Data shown START
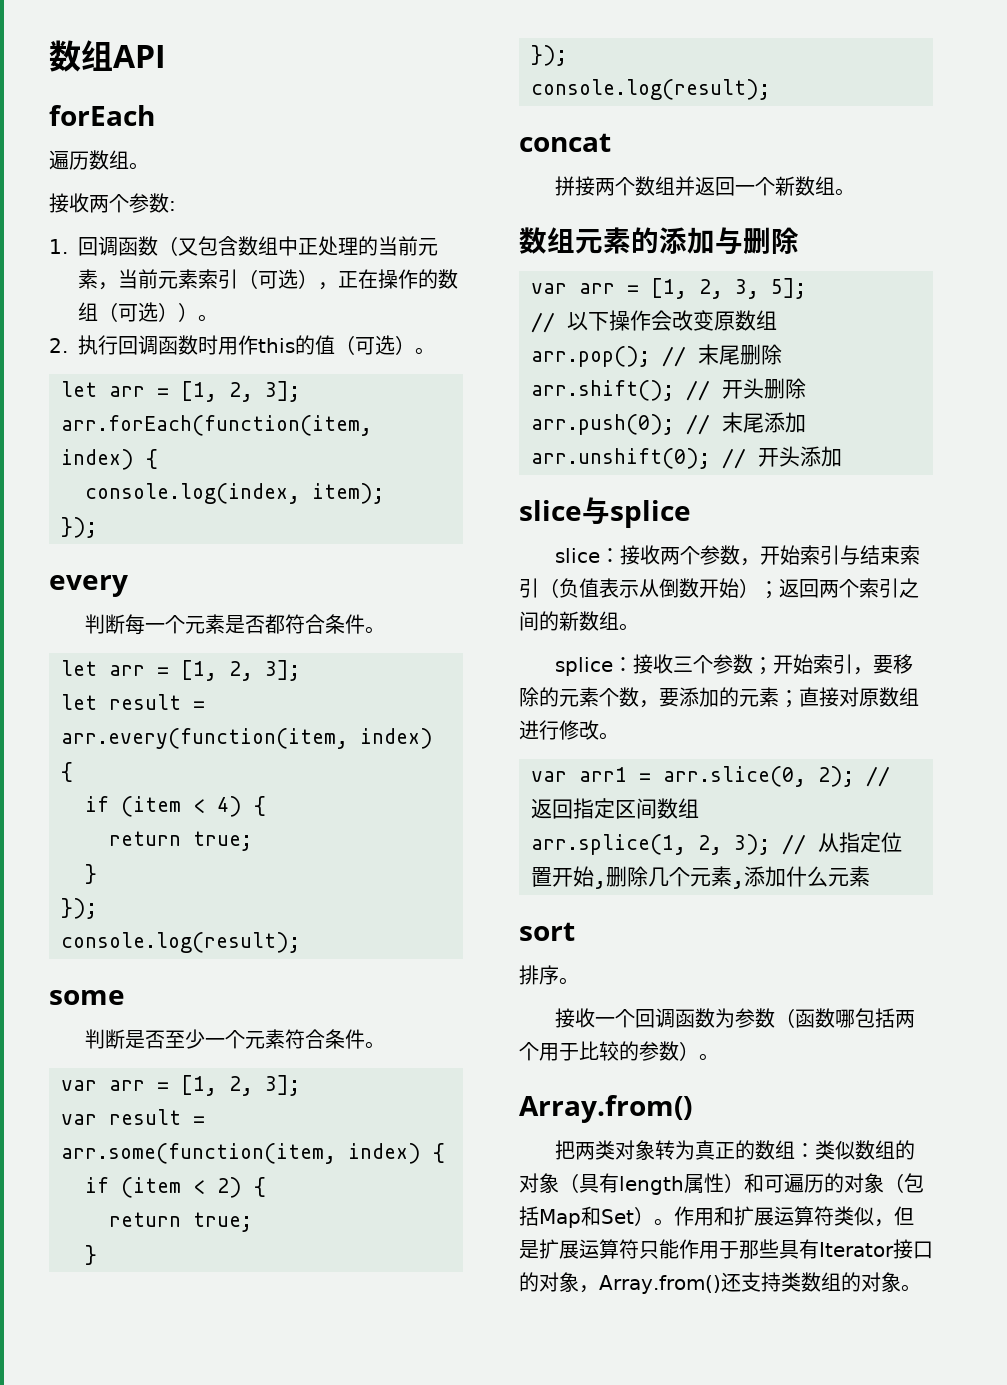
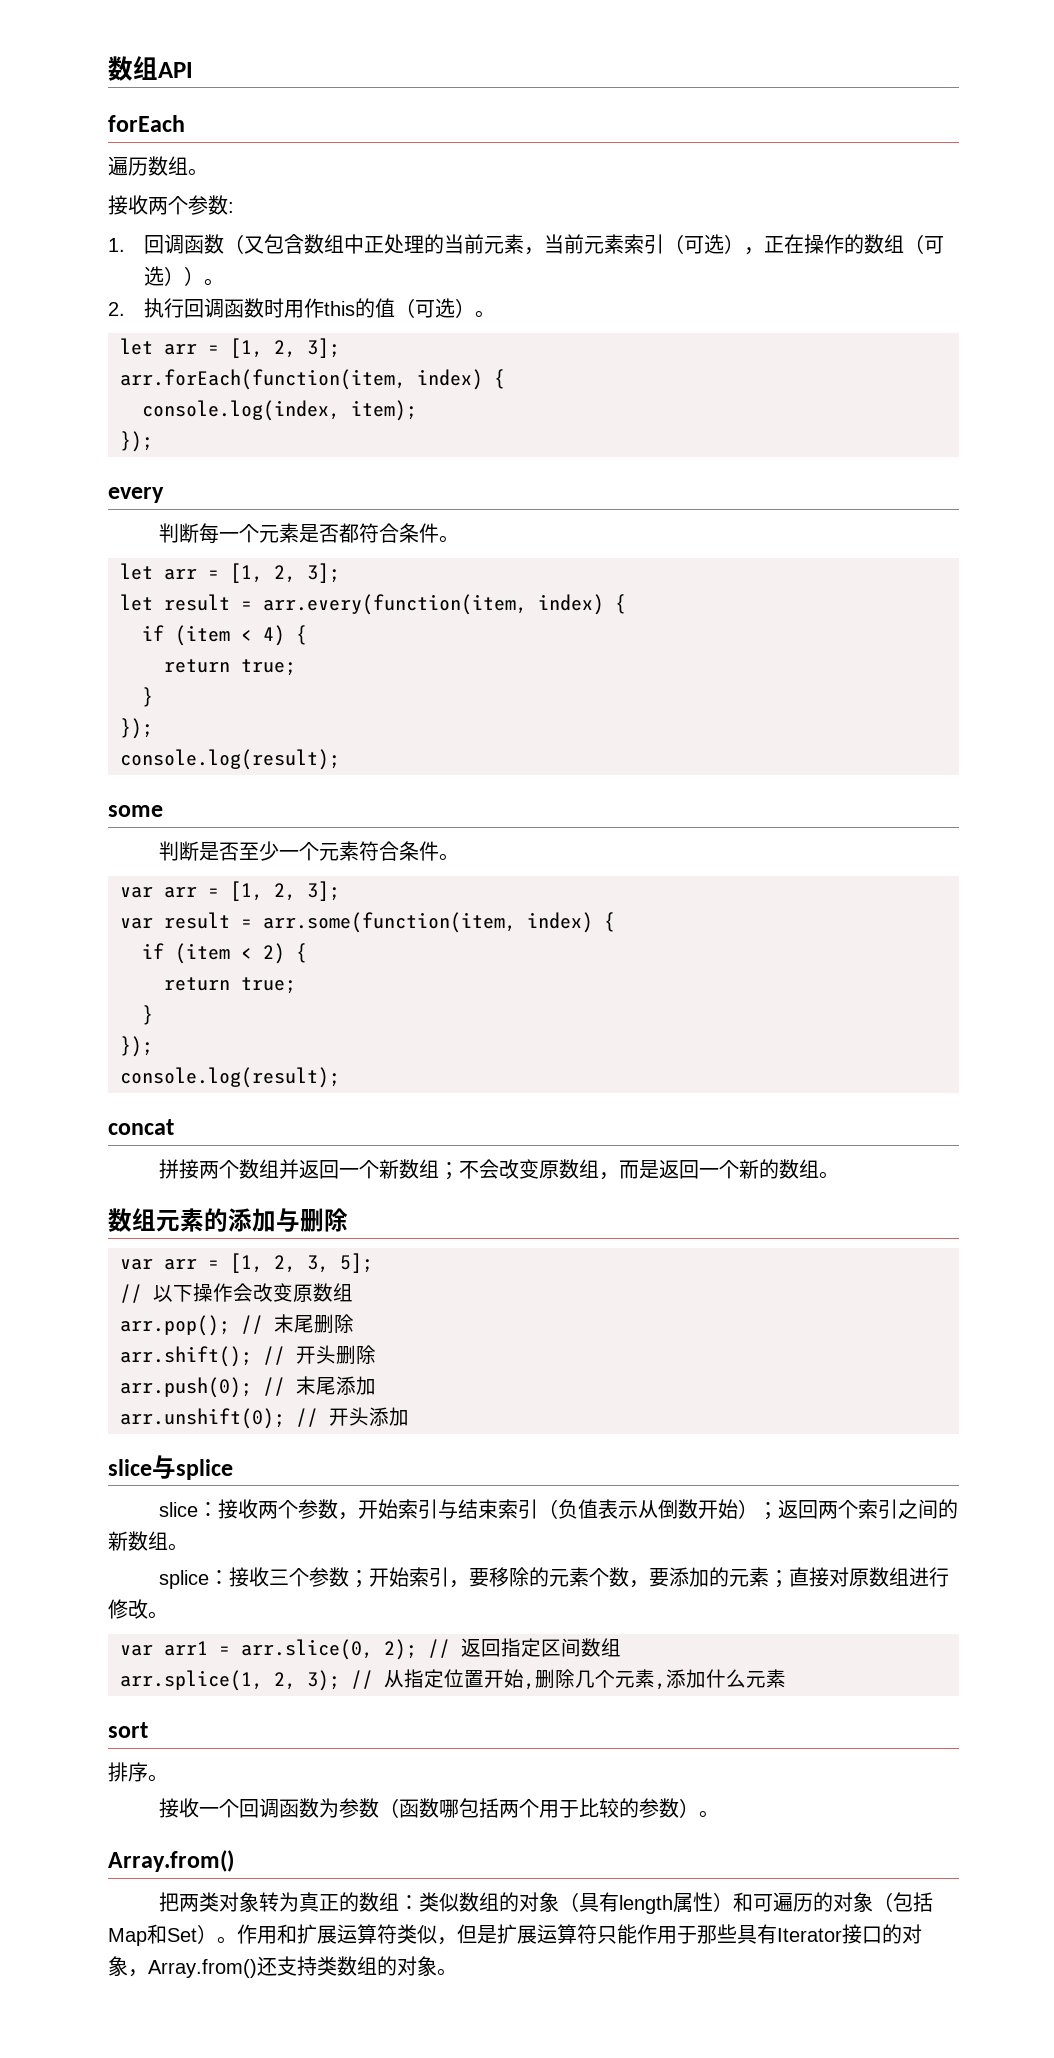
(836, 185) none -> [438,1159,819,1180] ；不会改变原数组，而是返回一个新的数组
Data shown END
Data shown START
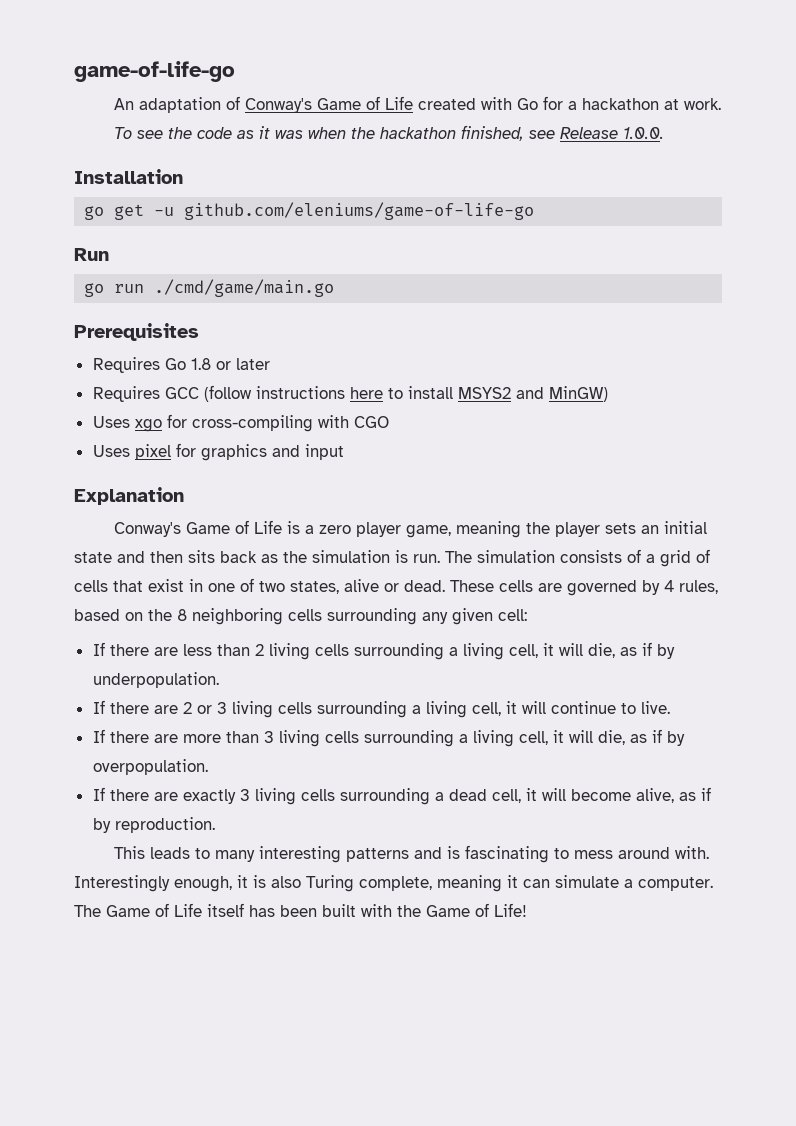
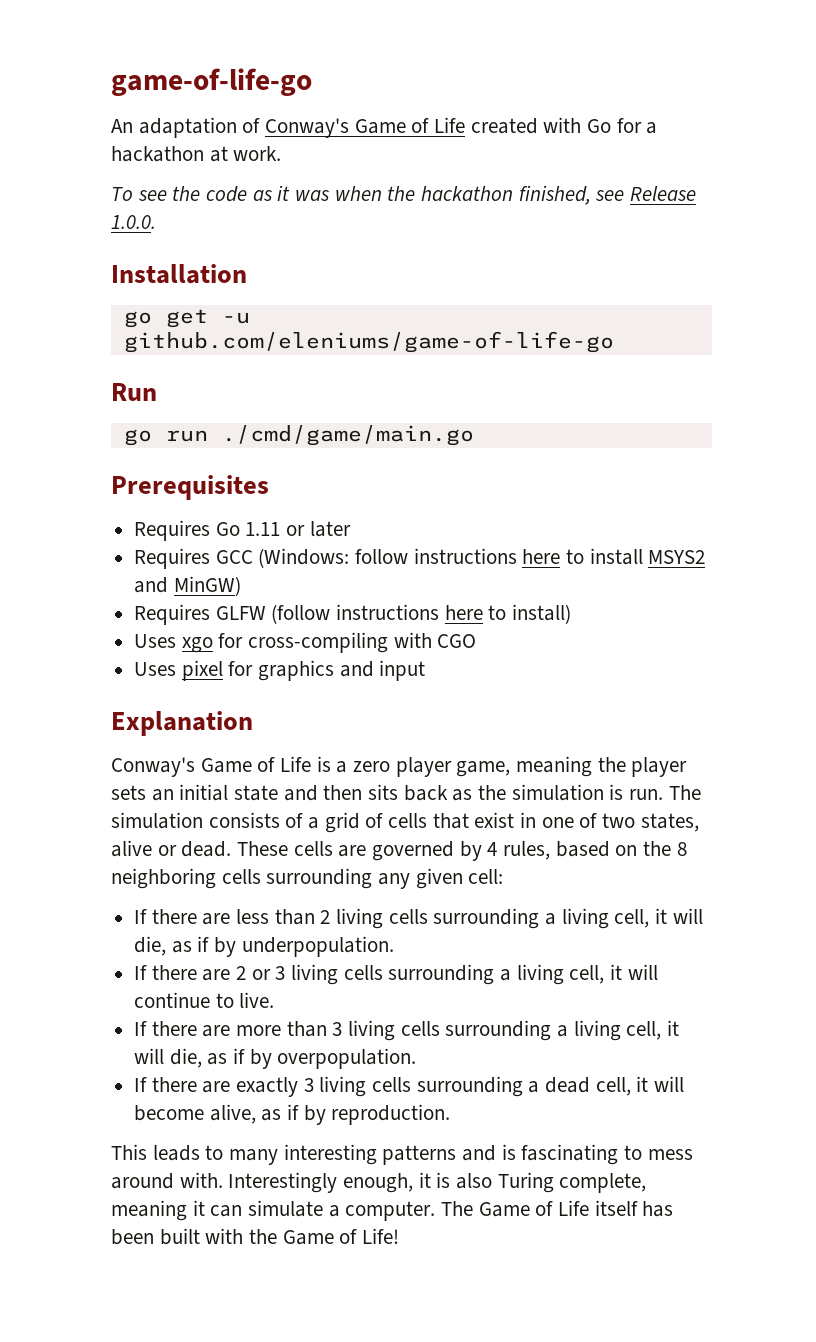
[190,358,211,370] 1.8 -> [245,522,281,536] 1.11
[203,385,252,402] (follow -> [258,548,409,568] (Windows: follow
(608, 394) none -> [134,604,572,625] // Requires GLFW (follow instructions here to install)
Data shown END
Data shown START
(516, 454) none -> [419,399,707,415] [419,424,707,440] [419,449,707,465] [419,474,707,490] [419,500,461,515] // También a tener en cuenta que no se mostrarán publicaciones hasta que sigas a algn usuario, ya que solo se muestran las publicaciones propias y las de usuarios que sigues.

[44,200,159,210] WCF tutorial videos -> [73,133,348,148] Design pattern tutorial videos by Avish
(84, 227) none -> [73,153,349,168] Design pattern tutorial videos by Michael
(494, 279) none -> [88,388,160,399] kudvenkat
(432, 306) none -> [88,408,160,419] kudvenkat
Data shown END
• Task objective:
Where a line in the records above contains the word "videos", copy that line.

• Answer section:
[44,200,159,210] WCF tutorial videos -> [73,133,348,148] Design pattern tutorial videos by Avish
(84, 227) none -> [73,153,349,168] Design pattern tutorial videos by Michael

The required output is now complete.